Tenascin-C expression and its associated pathway in BMSCs following co-culture with mechanically stretched ligament fibroblasts.

The occurrence of pelvic organ prolapse (POP) is closely associated with alterations in the extracellular matrix proteins of the supporting ligament. Bone marrow mesenchymal stem cells (BMSCs) have the potential to differentiate into a variety of cell types, including osteoblasts, chondroblasts and adipocytes. Therefore, BMSCs have the potential to improve the clinical outcomes of POP. Tenascin‑C is a large glycoprotein that is present in the ECM and is involved in morphogenetic movements, and tissue patterning and repair. The aim of the present study was to investigate the effect of mechanical stretching on tenascin‑C expression during the differentiation of BMSCs induced by pelvic ligament fibroblasts. BMSCs were isolated from 7‑day‑old Sprague Dawley rats. Fibroblasts were obtained from rat pelvic ligaments and, at the fourth passage, were subjected to 10% deformation with 1 Hz, periodic one‑way mechanical stretch stimulation, followed by co‑culture with BMSCs. The co‑culture with stretched fibroblasts increased tenascin‑C and transforming growth factor (TGF)‑β expression levels, compared with groups without mechanical stimulation. Neutralizing anti‑TGF‑β1 antibodies, and inhibitors of TGF‑β receptor, mitogen‑activated protein kinase (MAPK) kinase and MAPK, decreased tenascin‑C expression levels induced by TGF‑β and mechanical stretching.

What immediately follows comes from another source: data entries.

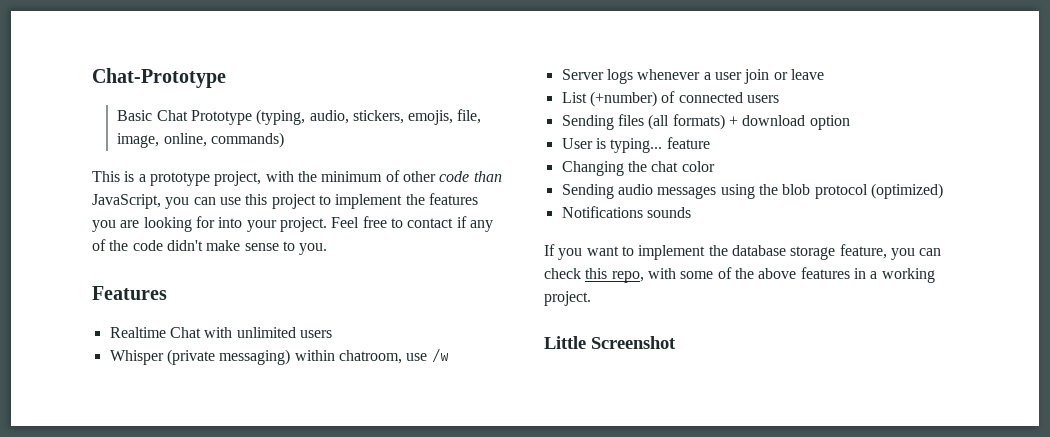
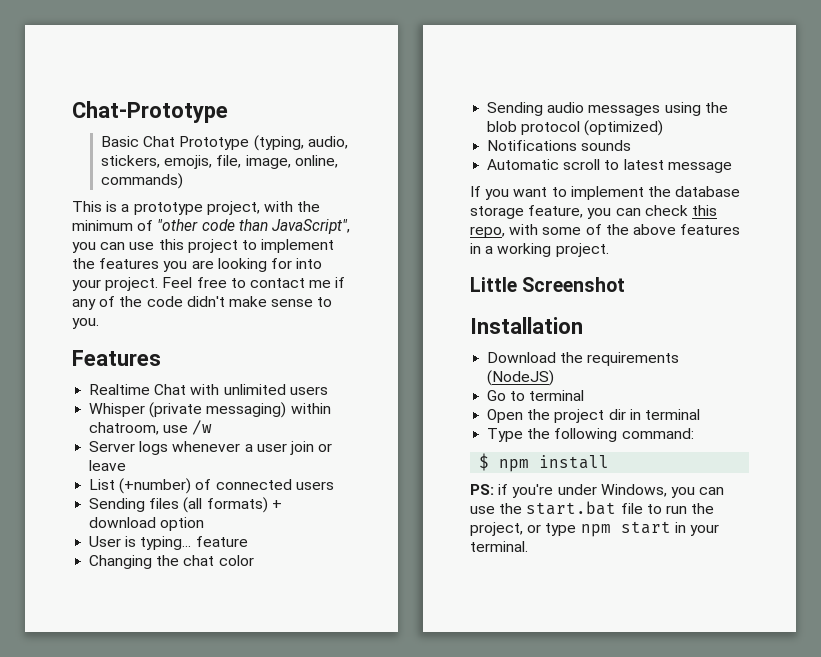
[402,171,436,182] other -> [157,219,199,231] "other
[92,194,161,209] JavaScript, -> [271,219,350,234] JavaScript",
(454, 223) none -> [309,280,332,288] me
(691, 212) none -> [487,159,732,173] // Automatic scroll to latest message
(676, 342) none -> [470,317,583,334] [487,352,680,366] [487,370,555,386] [487,390,585,401] [487,409,700,423] [487,428,694,442] [479,453,610,472] [470,484,725,498] [470,501,715,515] [470,521,719,537] [470,541,528,552] // Installation // Download the requirements (NodeJS) // Go to terminal // Open the project dir in terminal // Type the following command: // $ npm install // PS: if you're under Windows, you can use the start.bat file to run the project, or type npm start in your terminal.

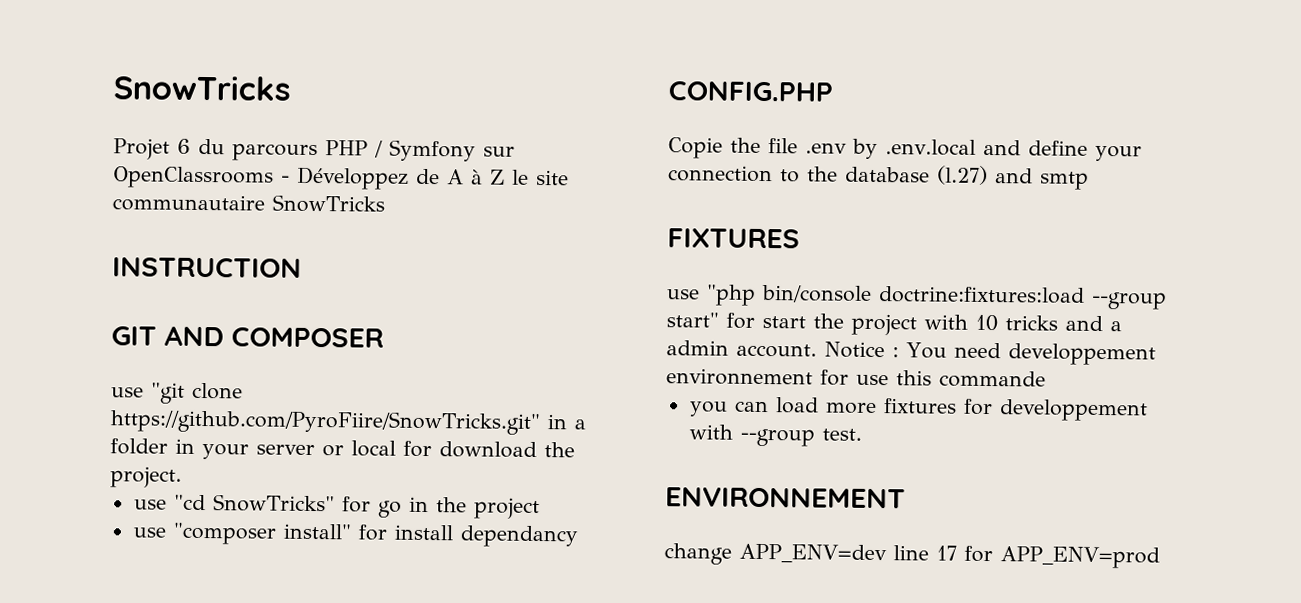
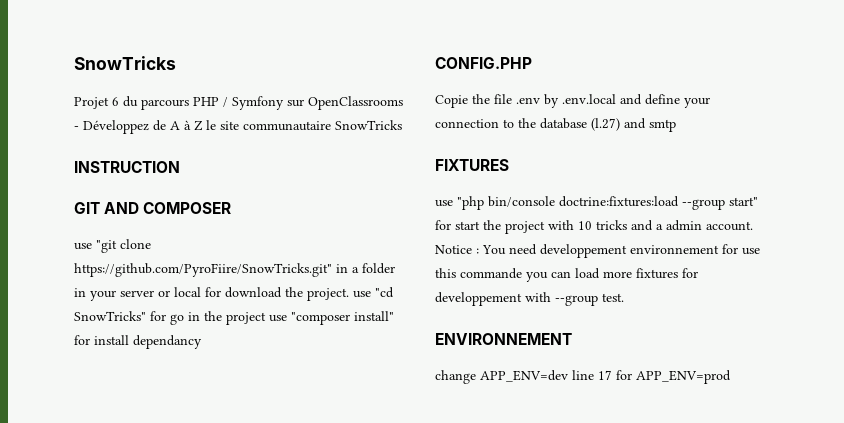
(182, 477) // -> (349, 294) none
(540, 508) // -> (266, 318) none
(1046, 379) // -> (522, 273) none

The results of the present study suggested that the regulation of tenascin‑C expression levels in BMSCs co‑cultured with mechanically stretched pelvic ligament fibroblasts is mediated via the soluble growth factor TGF‑β and the MAPK signaling pathway. In addition, these results indicated that in an indirect co‑culture system, pelvic ligament fibroblasts with mechanical stretch stimulation may promote the synthesis of tenascin‑C and BMSC differentiation into pelvic ligament fibroblasts.